| THE PROBLEM |
Below are several records. Retype exactly those lines running from the one with "[88,80,146,97] Deploy ->" through the one with "(168, 752) none", end lines included, and no others.

| DATA IN THIS EXERCISE |
+--

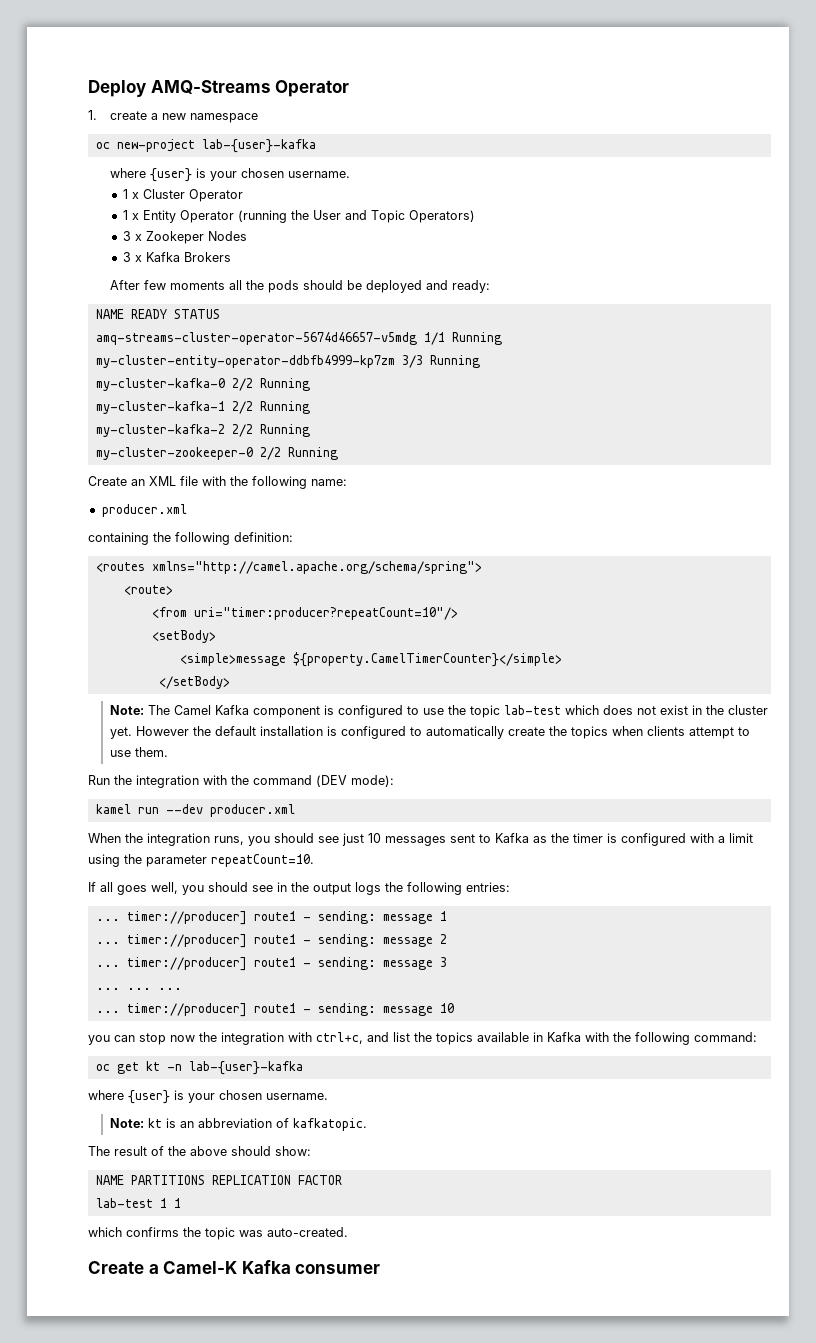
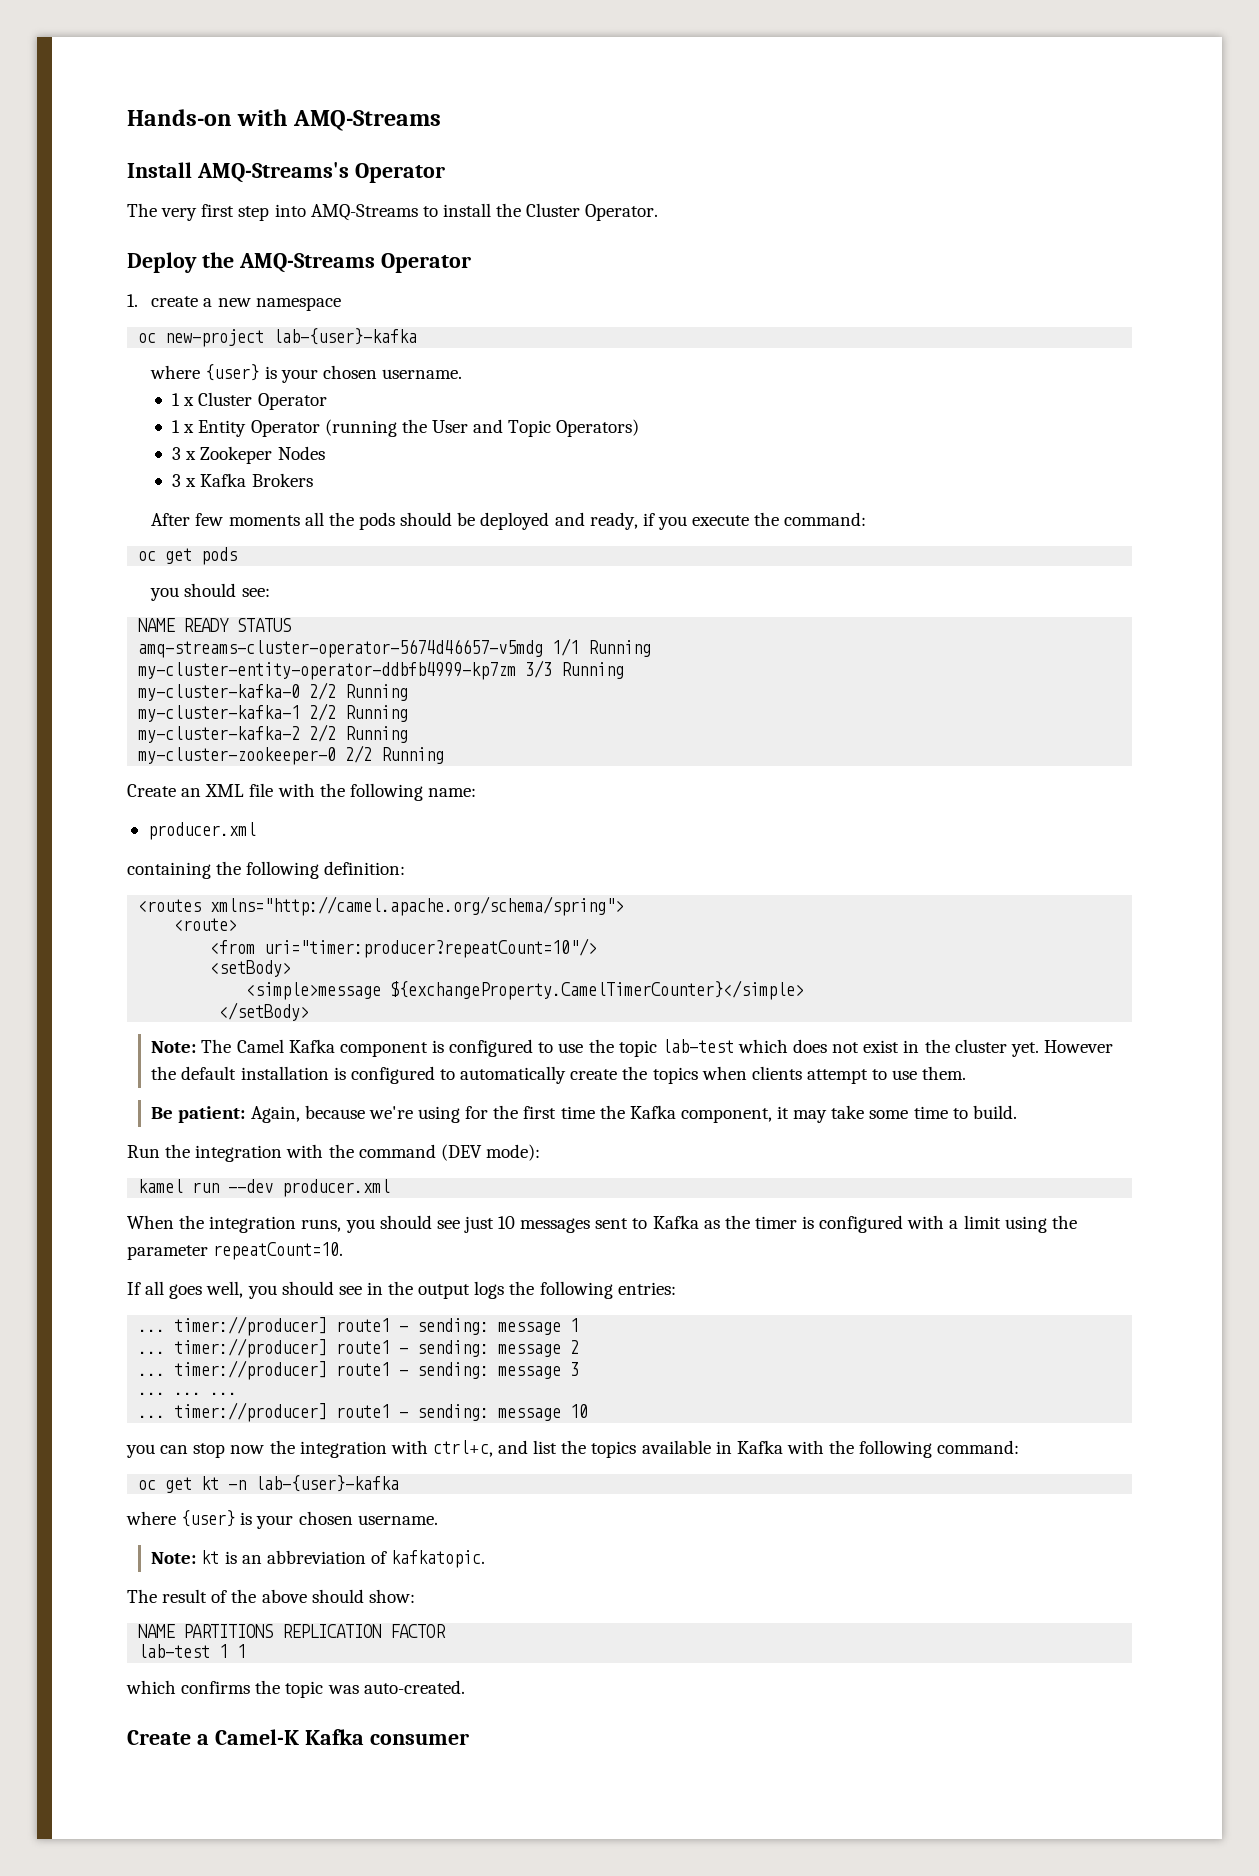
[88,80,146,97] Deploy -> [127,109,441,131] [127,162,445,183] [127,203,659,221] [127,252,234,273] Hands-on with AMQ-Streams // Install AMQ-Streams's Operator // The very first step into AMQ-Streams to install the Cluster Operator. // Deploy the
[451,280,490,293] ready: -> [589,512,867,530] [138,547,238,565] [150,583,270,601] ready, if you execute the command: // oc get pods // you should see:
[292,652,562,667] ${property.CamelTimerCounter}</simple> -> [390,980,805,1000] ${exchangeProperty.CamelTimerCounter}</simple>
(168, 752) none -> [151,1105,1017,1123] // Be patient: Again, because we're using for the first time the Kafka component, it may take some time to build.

+--

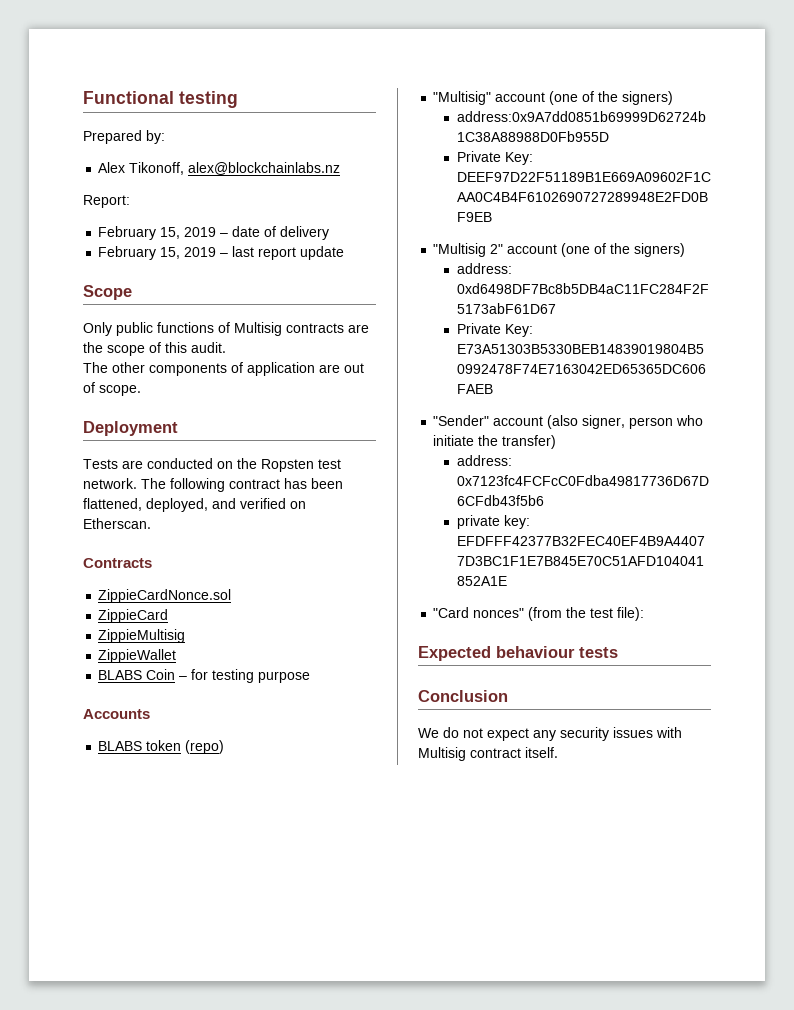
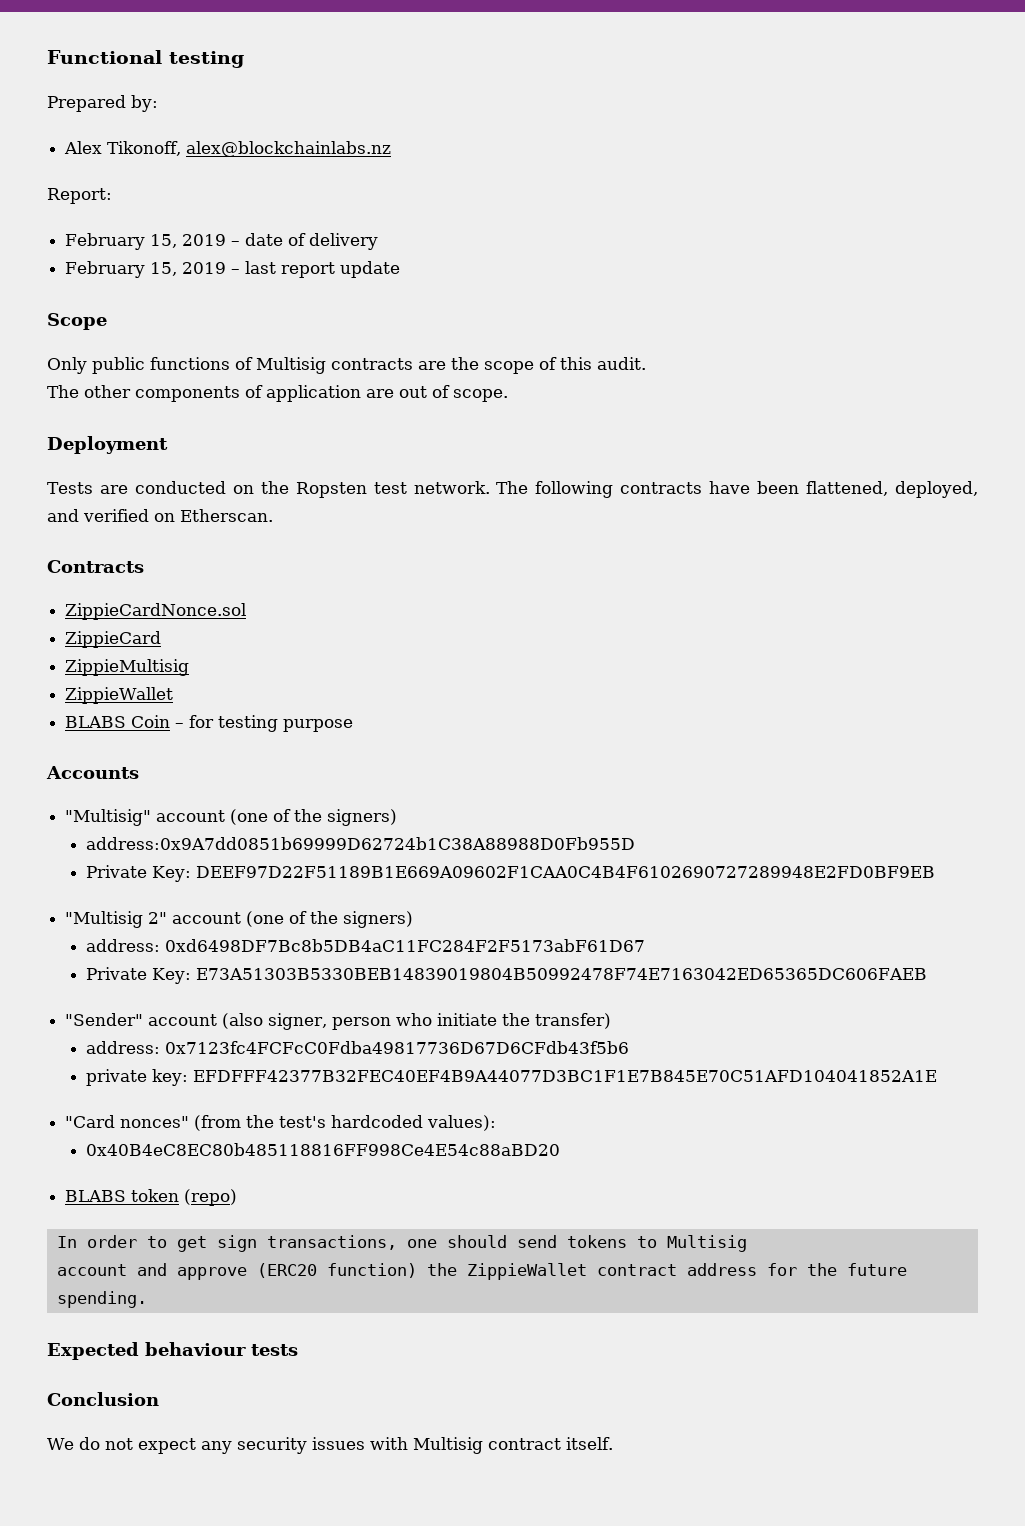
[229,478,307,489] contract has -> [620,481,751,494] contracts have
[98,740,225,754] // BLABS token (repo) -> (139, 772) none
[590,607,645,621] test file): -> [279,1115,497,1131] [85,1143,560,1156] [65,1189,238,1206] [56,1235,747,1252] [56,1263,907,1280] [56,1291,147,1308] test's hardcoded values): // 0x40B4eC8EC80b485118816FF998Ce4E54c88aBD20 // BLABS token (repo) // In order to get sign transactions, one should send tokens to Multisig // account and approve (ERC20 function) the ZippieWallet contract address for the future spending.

+--

| OUTPUT OF THE TASK |
[88,80,146,97] Deploy -> [127,109,441,131] [127,162,445,183] [127,203,659,221] [127,252,234,273] Hands-on with AMQ-Streams // Install AMQ-Streams's Operator // The very first step into AMQ-Streams to install the Cluster Operator. // Deploy the
[451,280,490,293] ready: -> [589,512,867,530] [138,547,238,565] [150,583,270,601] ready, if you execute the command: // oc get pods // you should see:
[292,652,562,667] ${property.CamelTimerCounter}</simple> -> [390,980,805,1000] ${exchangeProperty.CamelTimerCounter}</simple>
(168, 752) none -> [151,1105,1017,1123] // Be patient: Again, because we're using for the first time the Kafka component, it may take some time to build.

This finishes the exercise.